Stored data entries

= = = = =

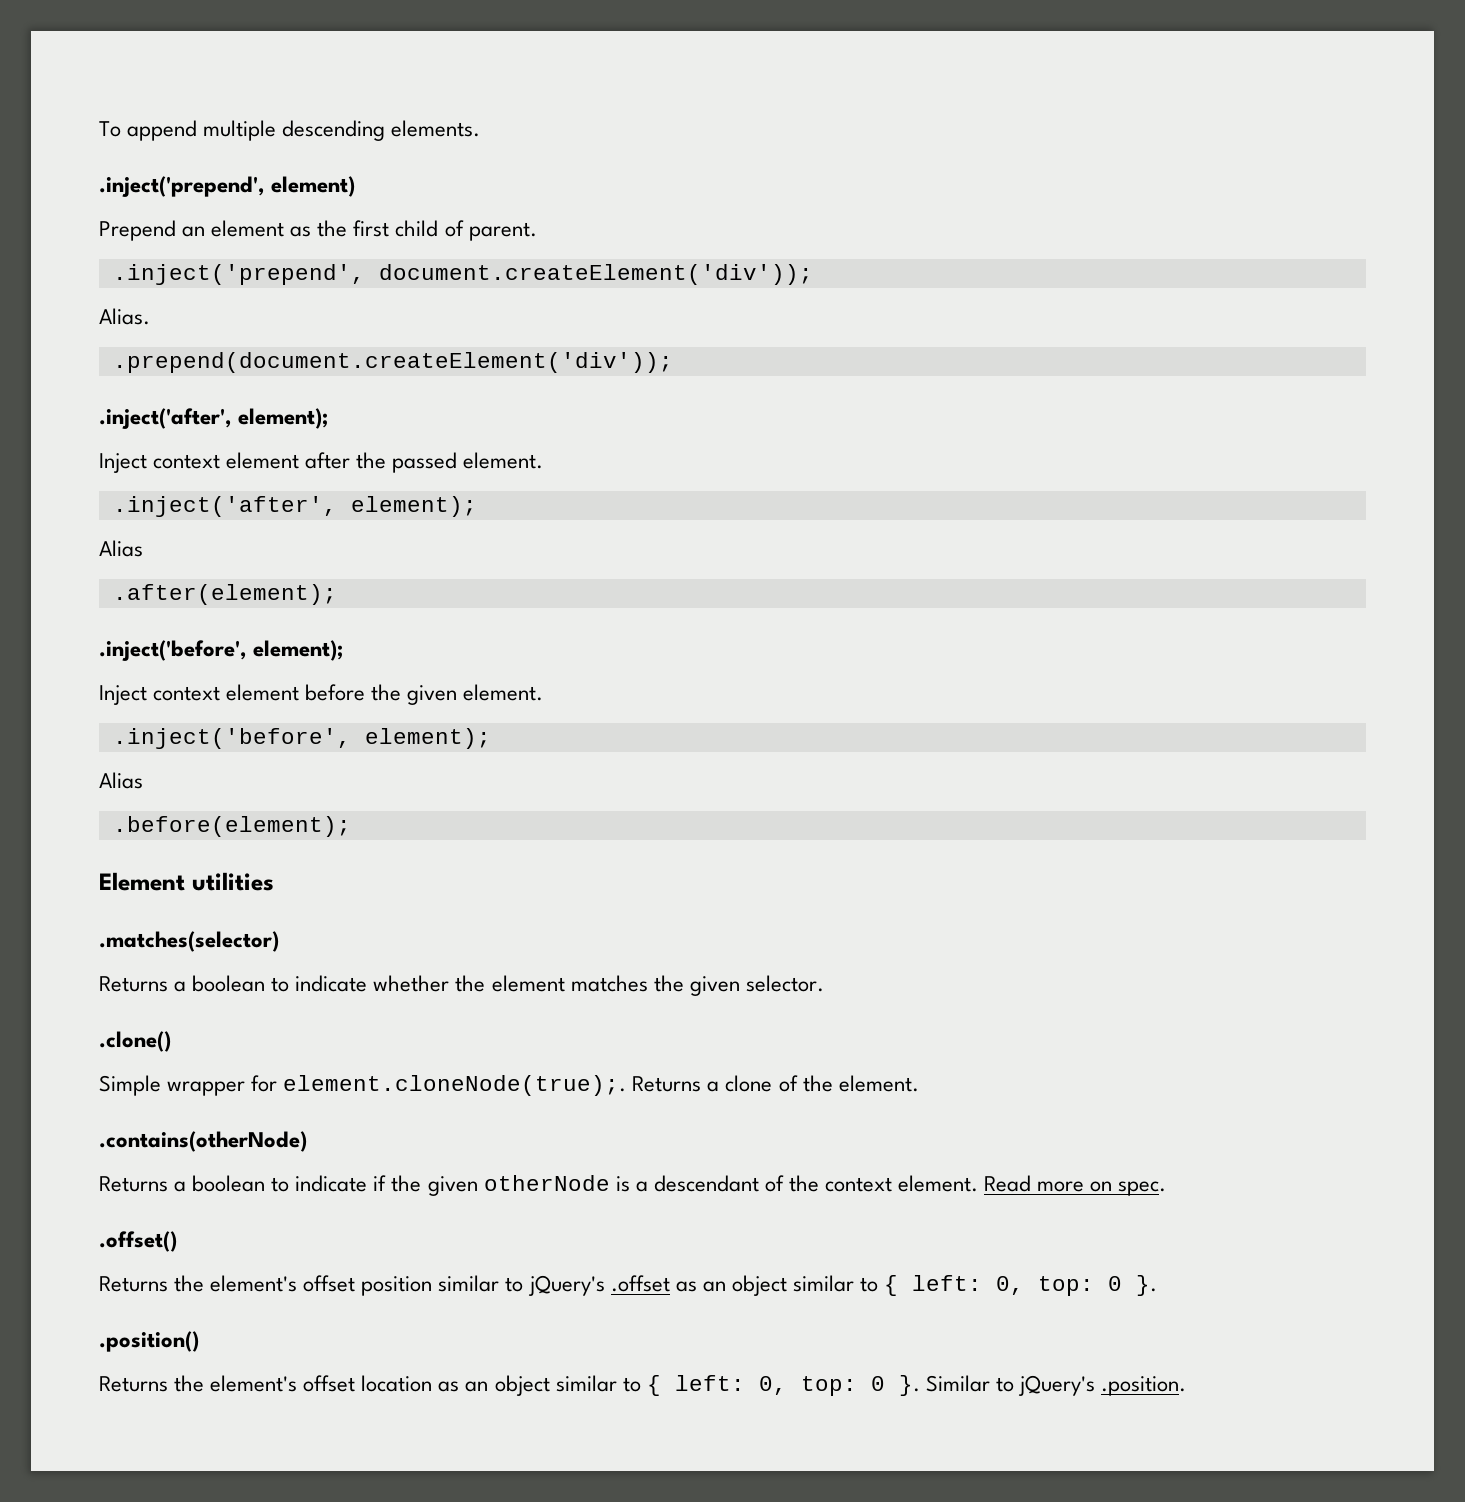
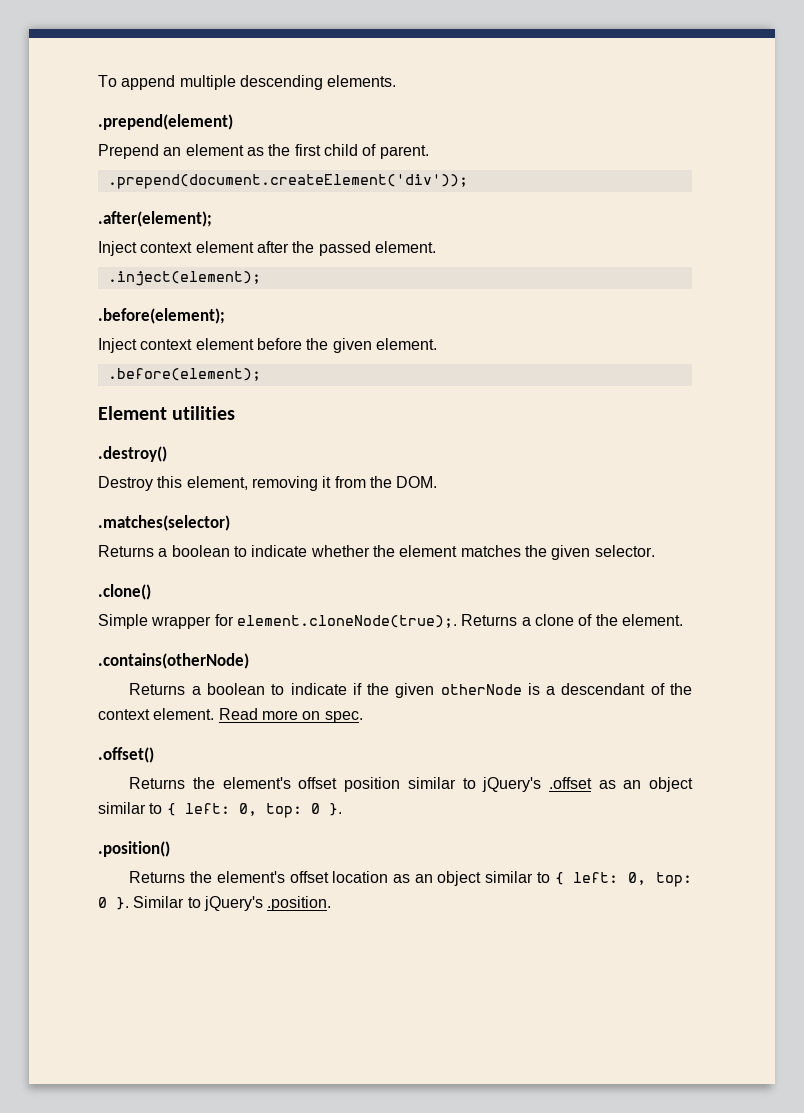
[99,176,356,197] .inject('prepend', element) -> [98,114,233,130] .prepend(element)
[112,264,813,285] [99,308,150,325] // .inject('prepend', document.createElement('div')); // Alias. -> (429, 152) none
[99,408,329,429] .inject('after', element); -> [98,211,212,227] .after(element);
[112,496,477,517] [99,540,143,557] [112,584,337,605] [99,640,344,661] .inject('after', element); // Alias // .after(element); // .inject('before', element); -> [107,271,261,286] [98,308,225,324] .inject(element); // .before(element);
[112,728,491,749] [99,772,143,789] // .inject('before', element); // Alias -> (437, 344) none
(274, 881) none -> [98,446,167,462] [98,476,438,491] // .destroy() // Destroy this element, removing it from the DOM.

= = = = =

The full set of entries should be transcribed exactly, pictures left aside.

[99,176,356,197] .inject('prepend', element) -> [98,114,233,130] .prepend(element)
[112,264,813,285] [99,308,150,325] // .inject('prepend', document.createElement('div')); // Alias. -> (429, 152) none
[99,408,329,429] .inject('after', element); -> [98,211,212,227] .after(element);
[112,496,477,517] [99,540,143,557] [112,584,337,605] [99,640,344,661] .inject('after', element); // Alias // .after(element); // .inject('before', element); -> [107,271,261,286] [98,308,225,324] .inject(element); // .before(element);
[112,728,491,749] [99,772,143,789] // .inject('before', element); // Alias -> (437, 344) none
(274, 881) none -> [98,446,167,462] [98,476,438,491] // .destroy() // Destroy this element, removing it from the DOM.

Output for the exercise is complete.